The other category is hardware-related components. This part provides several interfaces through the abstraction of hardware, and the third-party chips can choose interconnection according to the situation to realize the logic of operator, graph optimization, memory allocation, stream allocation, etc. unique to the hardware platform, and encapsulate them into dynamic libraries, which are loaded as plug-ins when the program runs. Third-party chips can refer to default built-in CPU/GPU/Ascend plug-ins of MindSpore when interconnection.
To facilitate third-party hardware interconnection, a hardware abstraction layer is provided in MindSpore, which defines a standardized hardware interconnection interface. The abstraction layer is called by two modules, GraphCompiler and GraphScheduler, in the upper unified runtime:
GraphCompiler provides default control flow, heterogeneous graph splitting logic, graph optimization at different stages, calls operator selection/operator compilation, memory allocation and stream allocation provided by the abstraction layer.
GraphScheduler is responsible for transforming the compiled graph into an Actor model and adding it to the thread pool, and executing the scheduling of these Actors.

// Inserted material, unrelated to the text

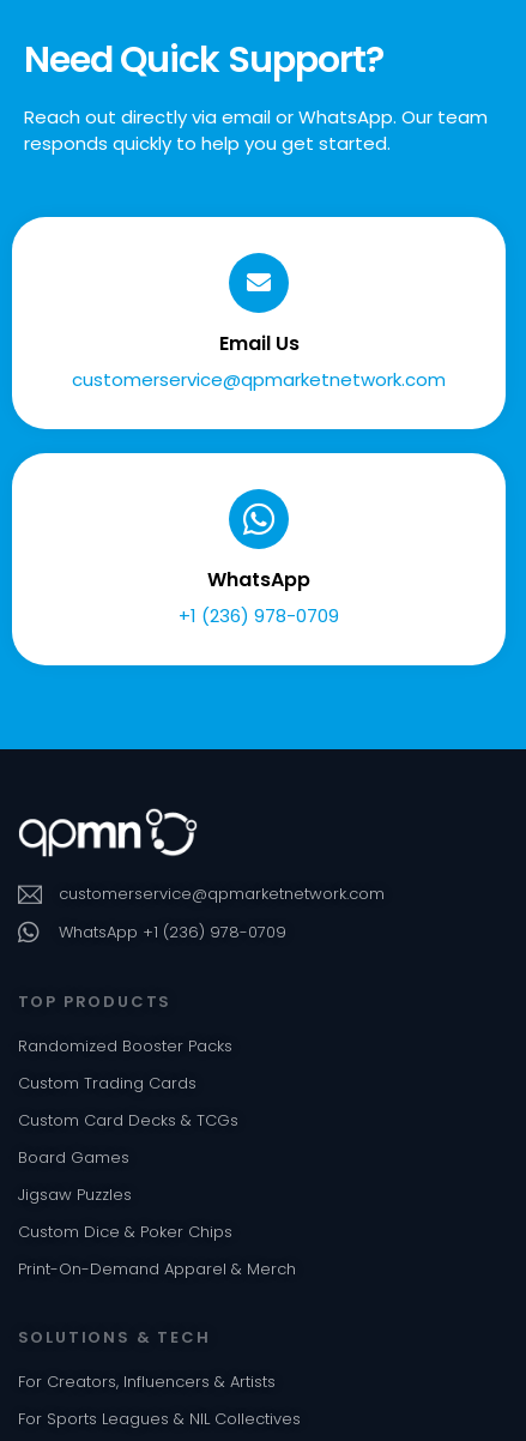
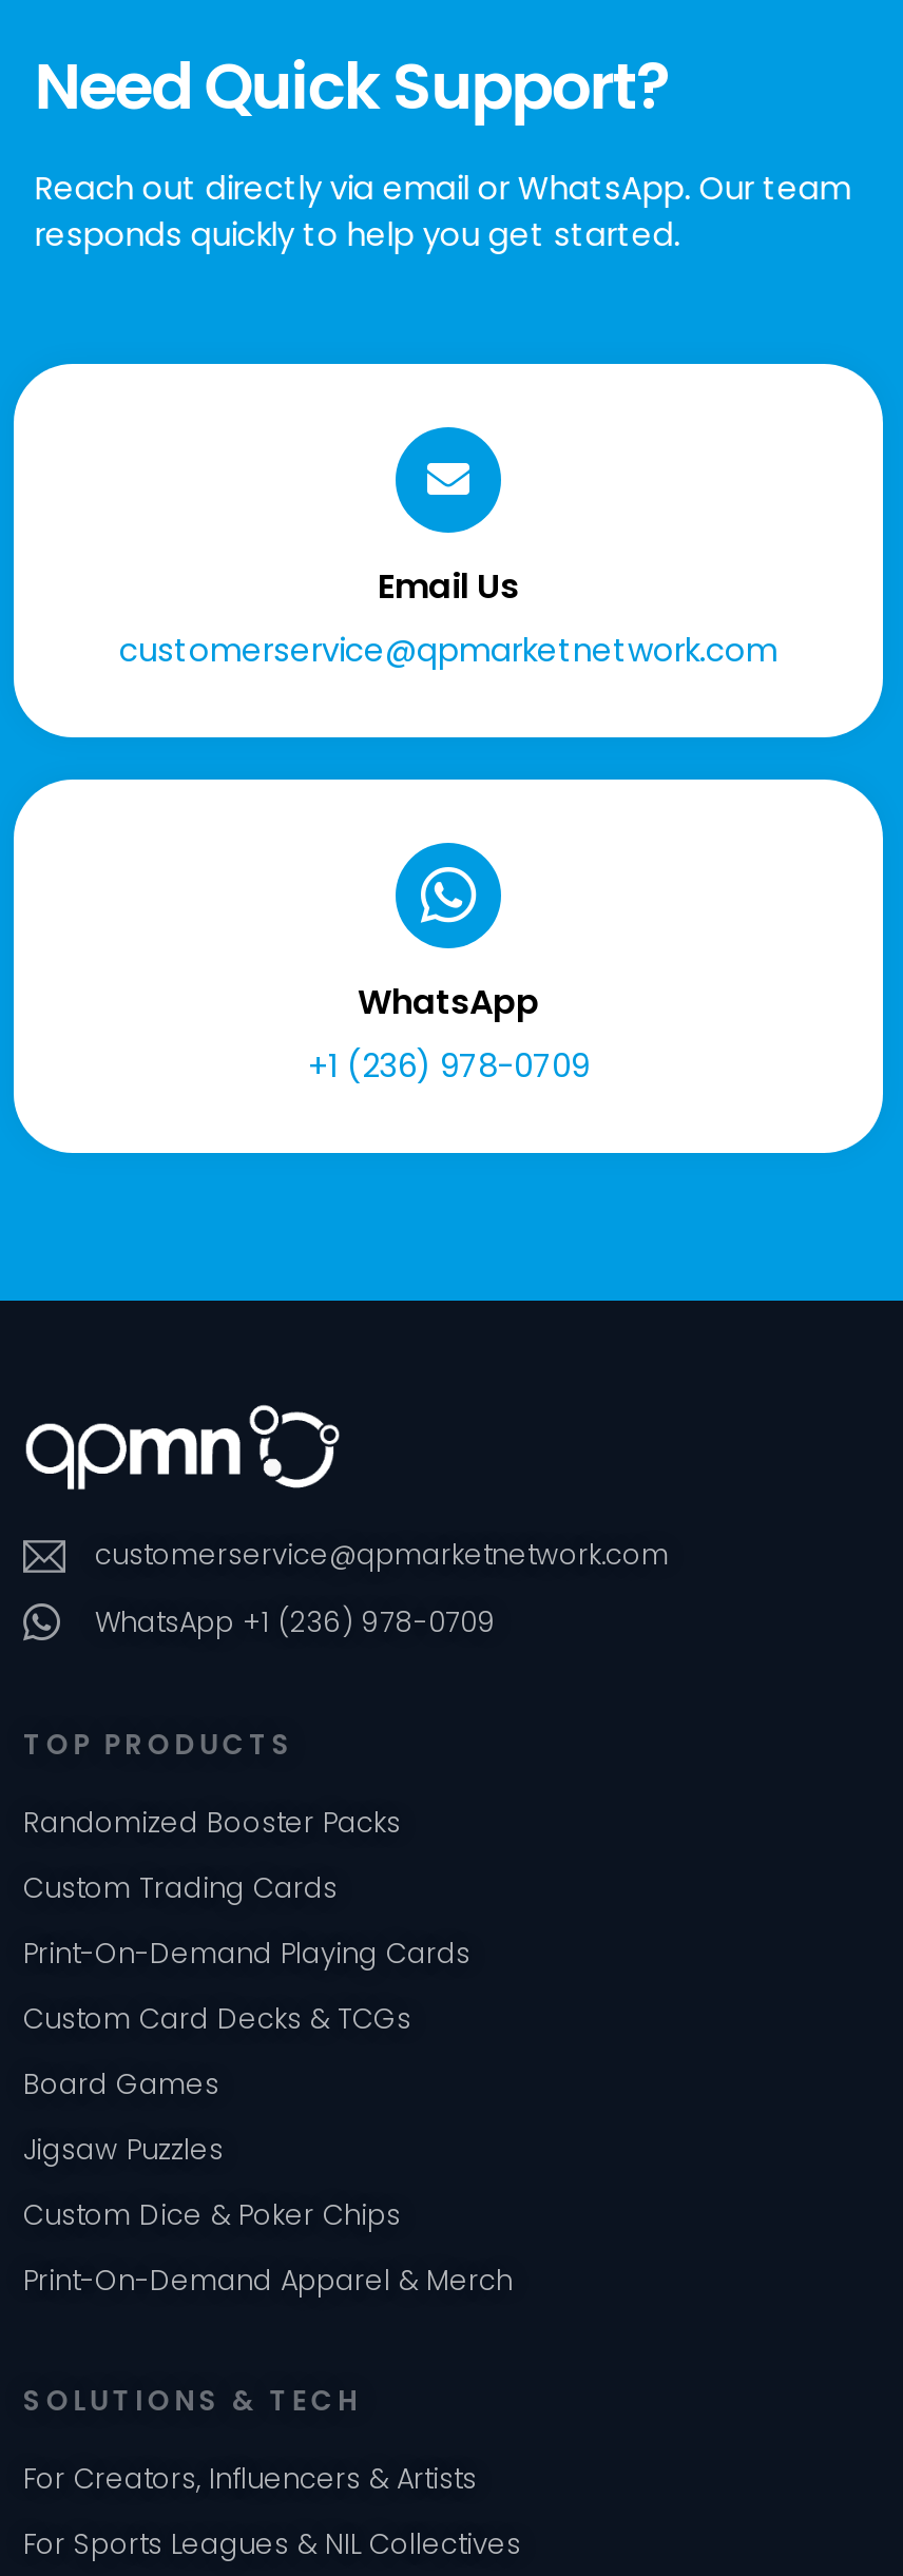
none -> [23,1933,470,1973] Print-On-Demand Playing Cards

Also public data structures and algorithms are provided in the framework, such as debug tools, default memory pool implementation, hundreds of common operations on Anf IR, and efficient memory reuse algorithm SOMAS developed by MindSpore.
The hardware abstraction layer provides Graph mode (GraphExecutor) and Kernel mode (KernelExecutor) for two interconnection methods, respectively, for DSA architecture (such as NPU, XPU) and general architecture chips (such as GPU, CPU) to provide a classified interconnection interface. Chip vendors can inherit one or two abstract classes and implement them. Depending on the interconnection method, if you interconnect to Kernel mode, you also need to implement DeviceResMananger, KernelMod, DeviceAddress and other interfaces.
Kernel Mode Interconnection
The generic architecture Kernel mode requires the following aspects to be implemented in the plug-in:
Custom graph splitting logic, which allows for low-cost implementation of the control flow, heterogeneity and other advanced features provided by the framework. It can be null implementation if the features are not used.
Custom graph optimization, which allows splitting and fusion of certain operators according to the features of the hardware, and other custom modifications to the graph.
Operator selection and operator compilation.
Memory management. DeviceAddres is the abstraction of memory, and third-party chip vendors need to implement the function of copying between Host and Device. It also needs to provide memory request and destruction functions. To facilitate third-party chip vendors, MindSpore provides a set of memory pool implementations and an efficient memory reuse algorithm, SOMAS, in the Common component.
Stream management. If the chip to be docked has the concept of stream, it needs to provide the function of creation and destruction. and If not, it will run in single stream mode.
Graph Mode Interconnection
If the chip vendor's software stack can provide completely high level APIs, or if there are differences between the software stack of DSA architecture chips and Kernel mode, it can interconnect to Graph mode. The Graph model treats the whole graph as a big operator (SuperKernel) implemented by a third-party software stack, which needs to implement the following two functions:
Graph compilation. The third-party chip vendor needs to transform MindSpore Anf IR into a third-party IR graph representation and perform a third-party graph compilation process to compile the graph to an executable ready state.
Graph execution. The third-party chip vendor needs to understand MindSpore Tensor format or transform it into a format that can be understood, and call the execution of the ready graph and transform the result of the execution into MindSpore Tensor format.